Joan d’Aici, sous l’émotion, ne sut que dire.
— Mais, petit, un vœu c’est précieux. Il vaut mieux que tu le gardes pour toi.
— Ecoute, Joan d’Aici, je vois bien la tristesse profonde dans laquelle te jettent ces ruines. Quant à moi, j’ai toute la vie pour réaliser mes vœux et me forger des souvenirs. Alors…
— Tu ferais ça ?
— Ils ne sont pas loin tes souvenirs, tu les racontes si bien. Les mots les ont rapprochés de nous, les ont ravivés. On entend même les bruits de la ferme endormie. Ecoute... On sent presque le soleil de l’été. Il n’y a plus qu’un pas à franchir, tu le pourras grâce à ce vœu. Et si ce n’est pas suffisant, regarde, en bas du coteau, tout en bas du chemin, la lumière qui brille c’est celle de la borde où j’habite. Et je suis sûr que tous les miens seront aussi ravis que moi de t’accueillir au coin du feu pour te faire de nouveaux souvenirs et parler de ce passé qui t'est si cher…
Joan avait pris son visage dans ses mains bouleversé par tant de générosité.

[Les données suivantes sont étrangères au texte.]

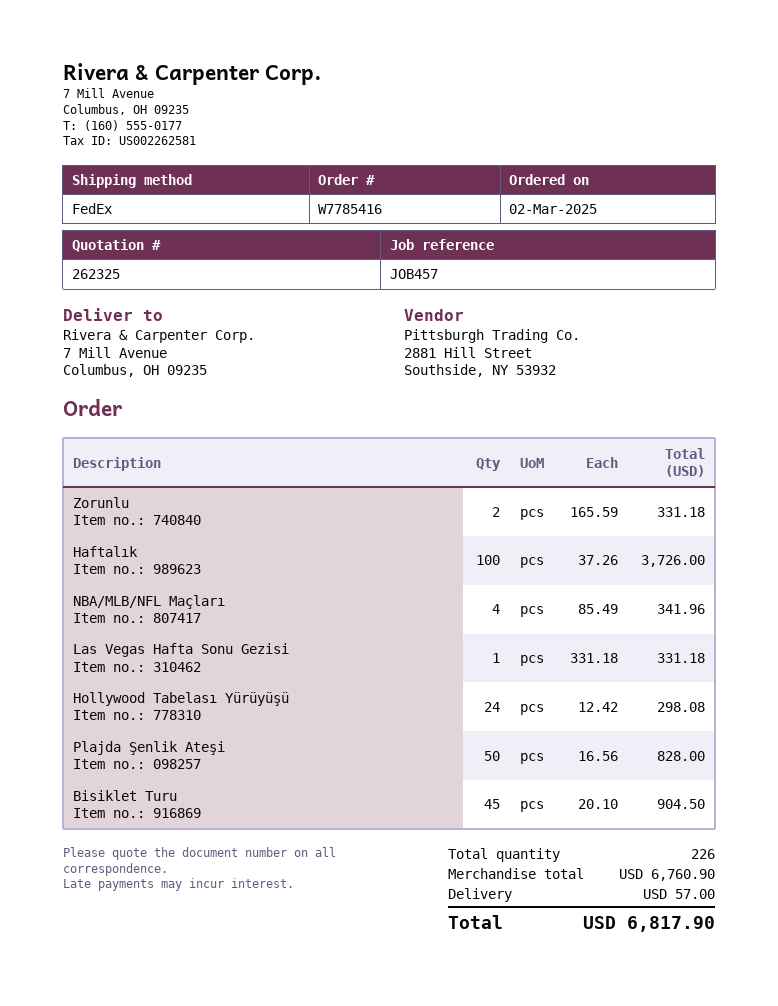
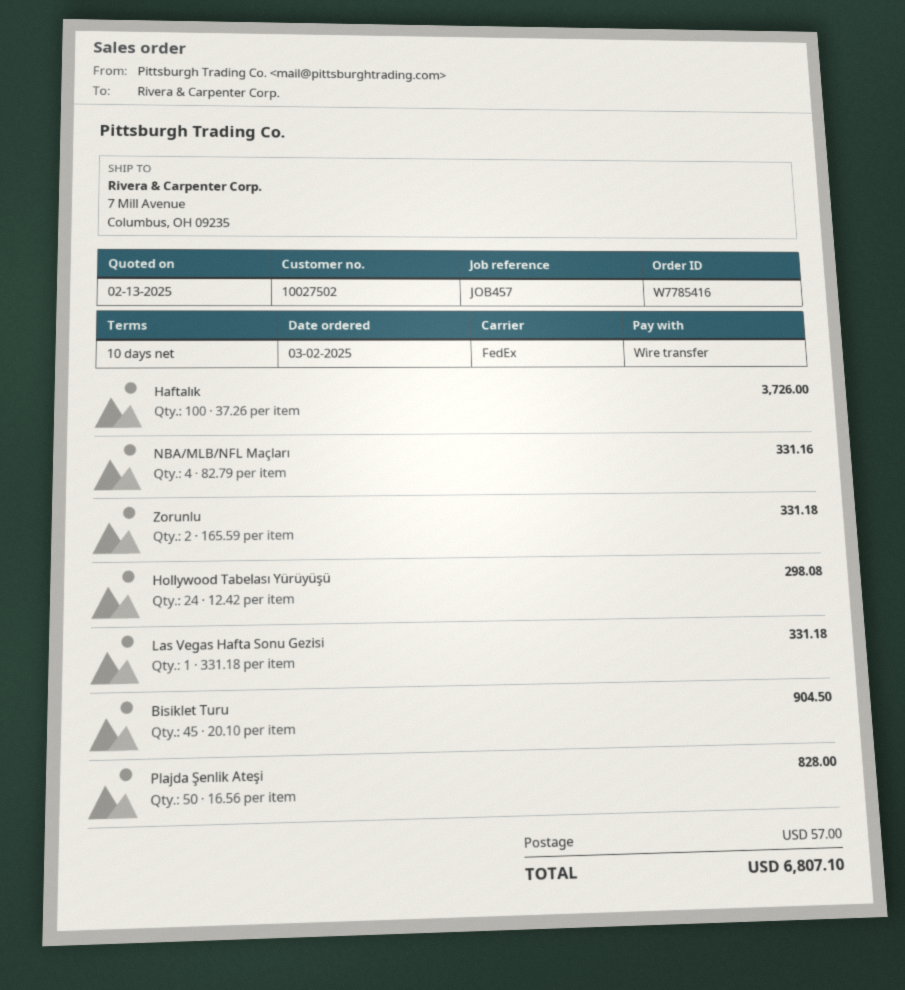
NBA/MLB/NFL Maçları: 4 x 85.49 = 341.96 -> 4 x 82.79 = 331.16
total: 6817.90 -> 6807.10

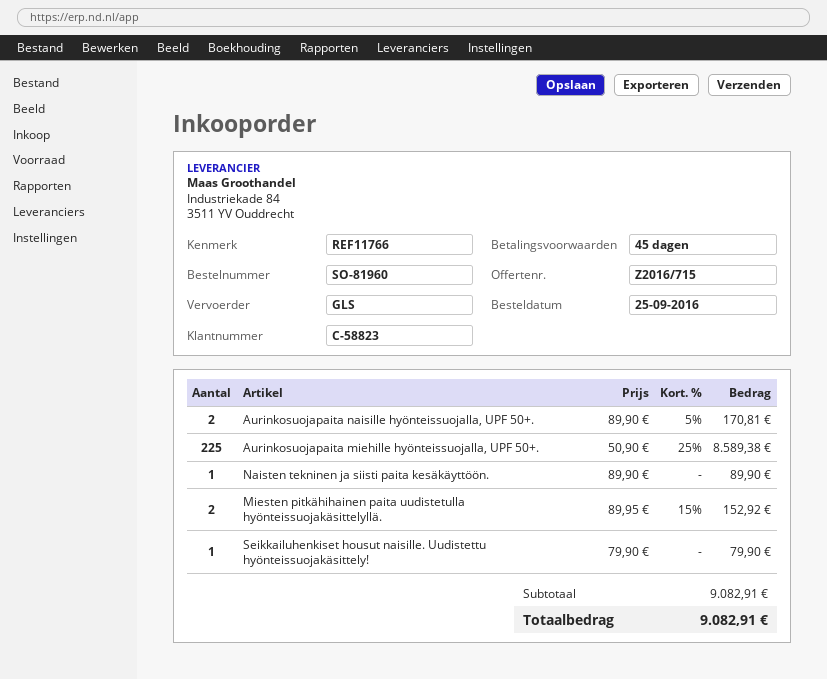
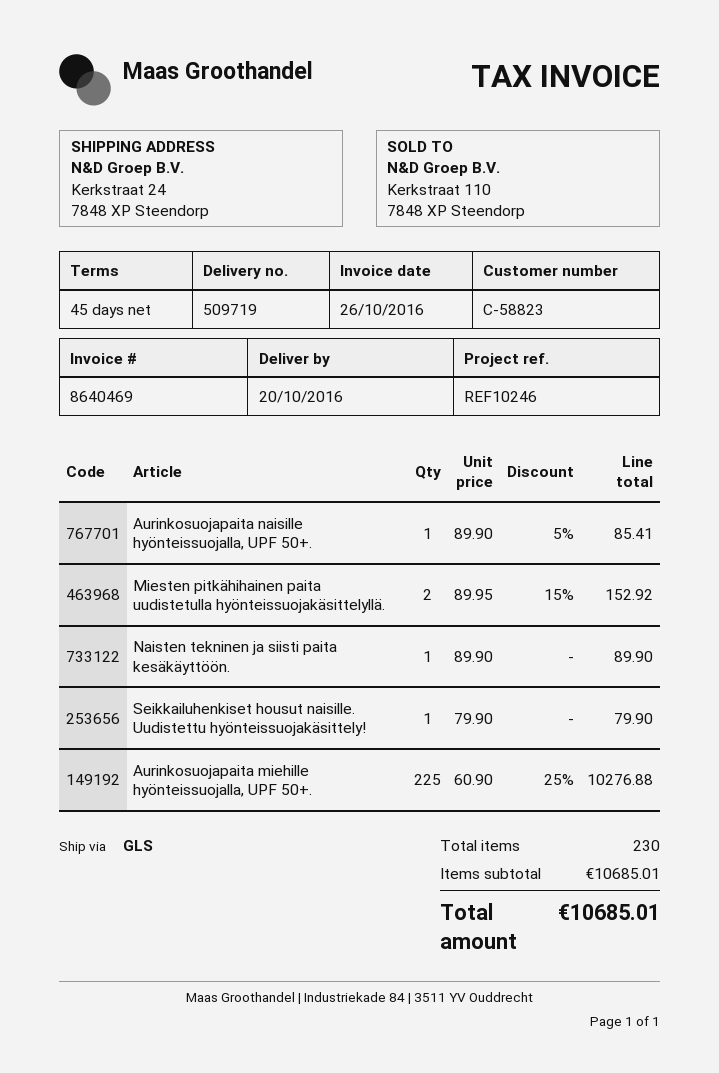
reference: REF11766 -> REF10246
Aurinkosuojapaita naisille hyönteissuojalla, UPF 50+.: 2 x 89.90 - 5% = 170.81 -> 1 x 89.90 - 5% = 85.41
Aurinkosuojapaita miehille hyönteissuojalla, UPF 50+.: 225 x 50.90 - 25% = 8589.38 -> 225 x 60.90 - 25% = 10276.88
subtotal: 9082.91 -> 10685.01
total: 9082.91 -> 10685.01

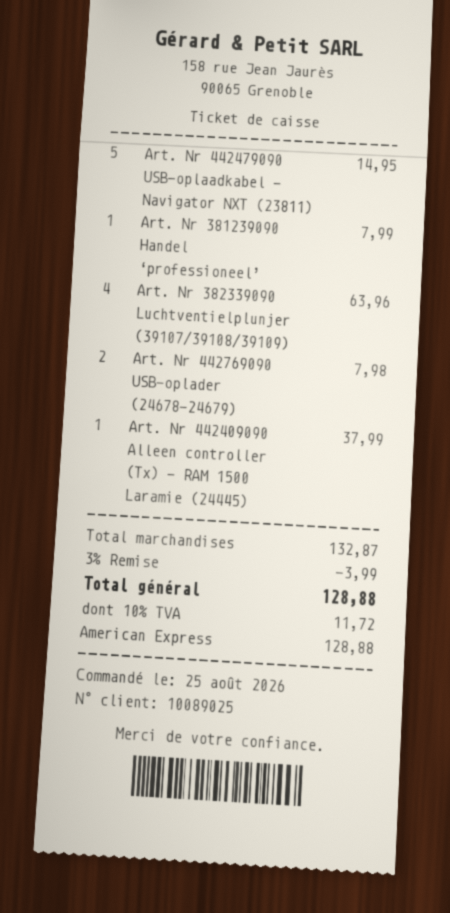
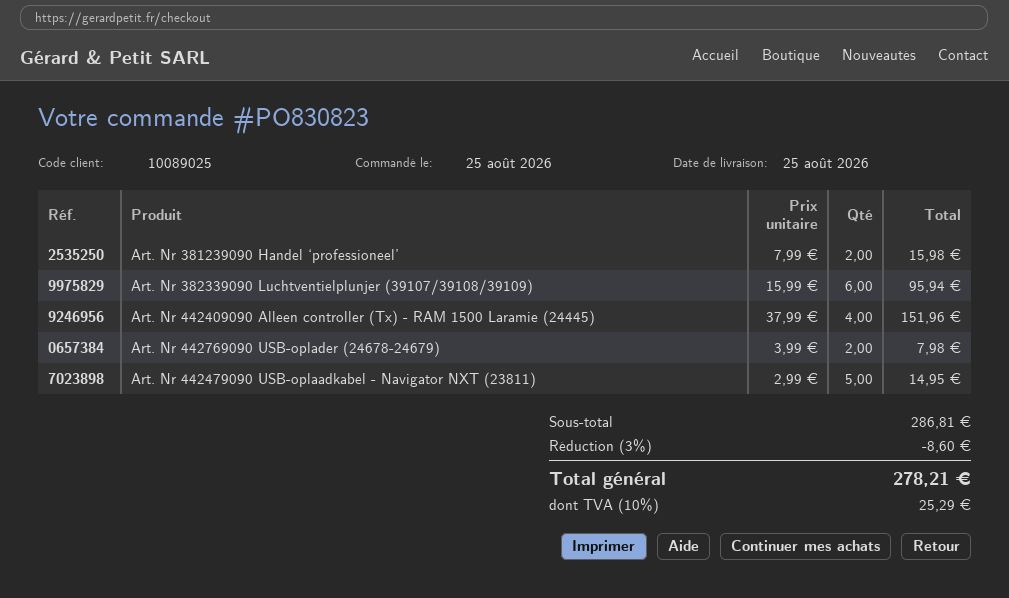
Art. Nr 381239090 Handel ‘professioneel’: 1 for 7.99 -> 2 for 15.98
Art. Nr 382339090 Luchtventielplunjer (39107/39108/39109): 4 for 63.96 -> 6 for 95.94
Art. Nr 442409090 Alleen controller (Tx) - RAM 1500 Laramie (24445): 1 for 37.99 -> 4 for 151.96
subtotal: 132.87 -> 286.81
discount: 3% = 3.99 -> 3% = 8.60
tax: 10% = 11.72 -> 10% = 25.29
total: 128.88 -> 278.21

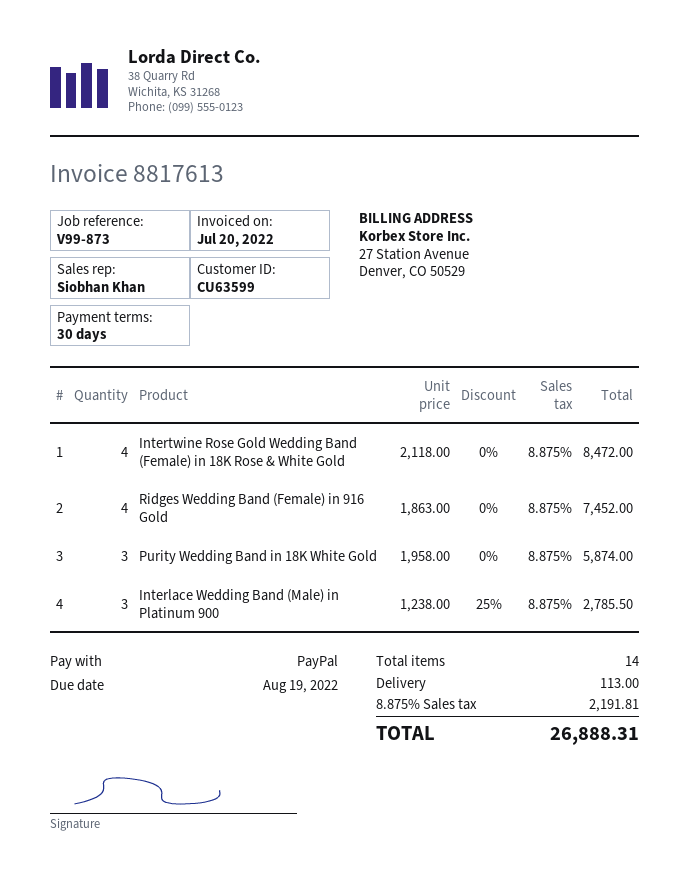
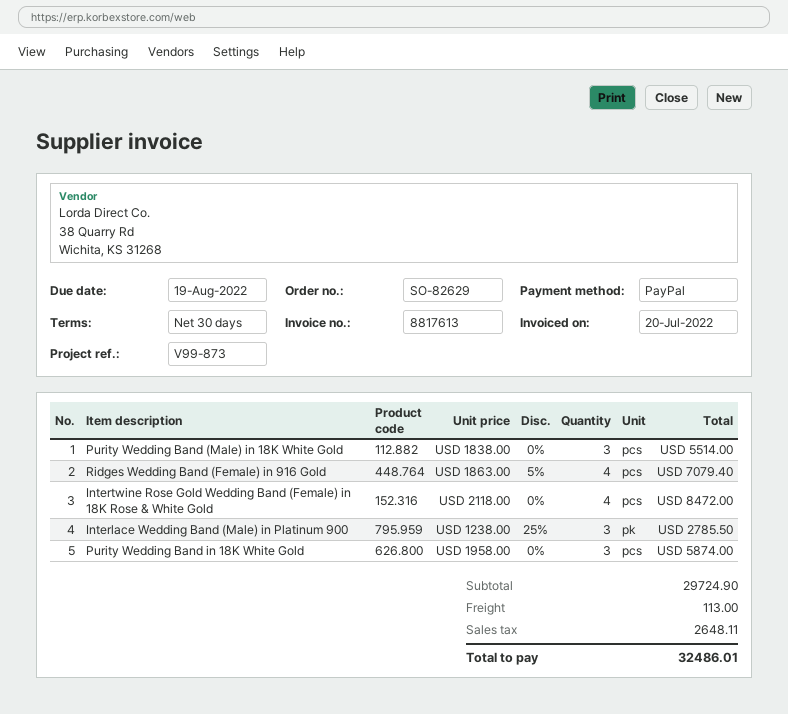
Ridges Wedding Band (Female) in 916 Gold: 4 x 1863.00 = 7452.00 -> 4 x 1863.00 - 5% = 7079.40
Purity Wedding Band (Male) in 18K White Gold: none -> 3 x 1838.00 = 5514.00
tax: 2191.81 -> 2648.11
total: 26888.31 -> 32486.01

— Mercès plan pichon !* murmura-t-il.
Mais lorsqu’il releva la tête, l'enfant avait déjà disparu. Autour de lui, on n’entendait rien d’autre que le murmure du vent d’autan qui paraissait un peu apaisé. Alors, avant de faire son second vœu, Joan d’Aici contempla les étoiles et tout le paysage alentours dont il distinguait les grandes formes dans la pénombre. Il les connaissait par coeur, les bosquets, les frênes, les chênes, les cyprès, les chemins caillouteux, les collines élimées, il avait passé sa vie au milieu d'eux. Puis, en souriant, il prit une longue inspiration.
* Merci beaucoup petit !
De très bonnes fêtes à vous tous, amies lectrices, amis lecteurs ! Et mille mercis pour votre fidélité à ce site.